Complaints, Duty of Candour & Coroner’s Cases for FRCEM SBA: A Practical Guide for Emergency Medicine Doctors
What Are Complaints, Duty of Candour & Coroner’s Cases – and Why Do They Matter in the ED?
In emergency medicine, complaints, duty of candour and coroner’s cases sit at the intersection of patient safety, professionalism and law. A complaint is any expression of dissatisfaction that requires a response. The duty of candour is both a professional and, for organisations, a statutory requirement to be open and honest with patients and families when things go wrong and cause (or risk) harm or distress. (GMC UK)
Coroner’s cases are deaths that must be referred to a coroner for independent investigation – for example when the cause of death is unknown, violent or unnatural, or occurs in custody. (Research Briefings)
These issues are common in the ED because we deal with high-risk presentations, rapid decisions, and incomplete information. How you handle incidents, complaints and inquest preparation has a direct impact on patients, families, colleagues, organisational learning and your own career.
For the FRCEM SBA, these topics appear as management/ethics questions that test whether you understand the correct process rather than the nicest-sounding answer.
How This Topic Appears in the FRCEM SBA Exam
Typical SBA angles include:
- Definitions and thresholds
- Distinguishing professional vs statutory duty of candour. (GMC UK)
- What constitutes a notifiable safety incident.
- First step / “most appropriate” next action
- Immediate response when an error is discovered in the ED.
- What to do when a patient or relative expresses dissatisfaction.
- How to respond when you receive a coroner’s summons or Prevention of Future Deaths (PFD) report. (Medical Protection)
- Content of candour and complaint responses
- What must be included in an apology and follow-up letter.

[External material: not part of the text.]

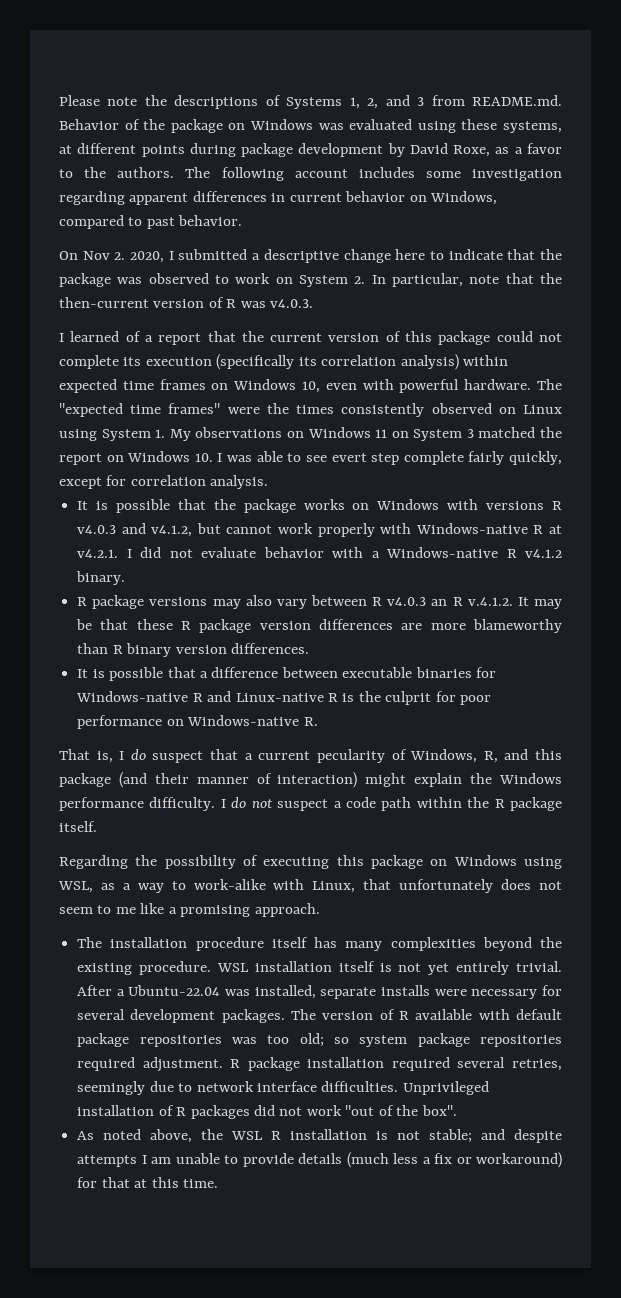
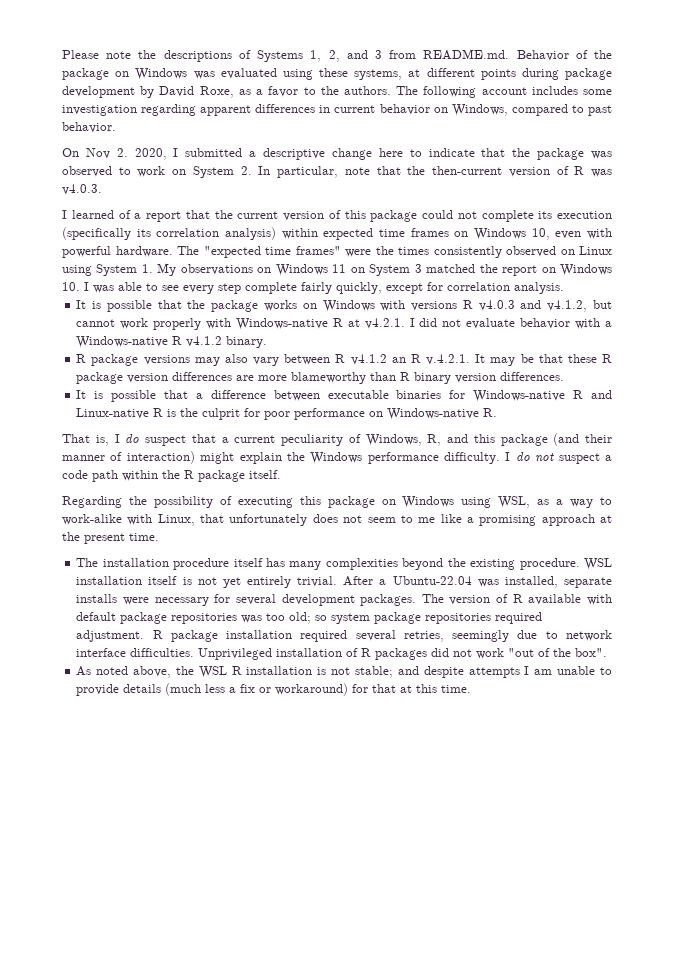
[331,453,367,462] evert -> [183,285,214,294] every
[387,597,427,606] v4.0.3 -> [350,354,387,365] v4.1.2
[467,597,513,606] v.4.1.2. -> [426,354,471,365] v.4.2.1.
[316,749,385,763] pecularity -> [281,434,343,446] peculiarity
[254,903,320,917] approach. -> [541,514,612,526] [62,532,159,544] approach at the present time.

- Documentation requirements and timelines. (NHS England)
- When to involve senior staff, governance and legal teams
- Serious incidents, media interest, safeguarding concerns.
- When a death must be referred to the coroner
- Unknown or unnatural cause, peri-operative deaths, deaths in custody or under Deprivation of Liberty Safeguards. (Research Briefings)
Example SBA-style scenario (mini):
A 63-year-old woman dies in the ED after an unexpected anaphylactic reaction to IV antibiotics. Her family are distressed and ask, “How could this happen?” The question asks for the most appropriate immediate response from the ED consultant.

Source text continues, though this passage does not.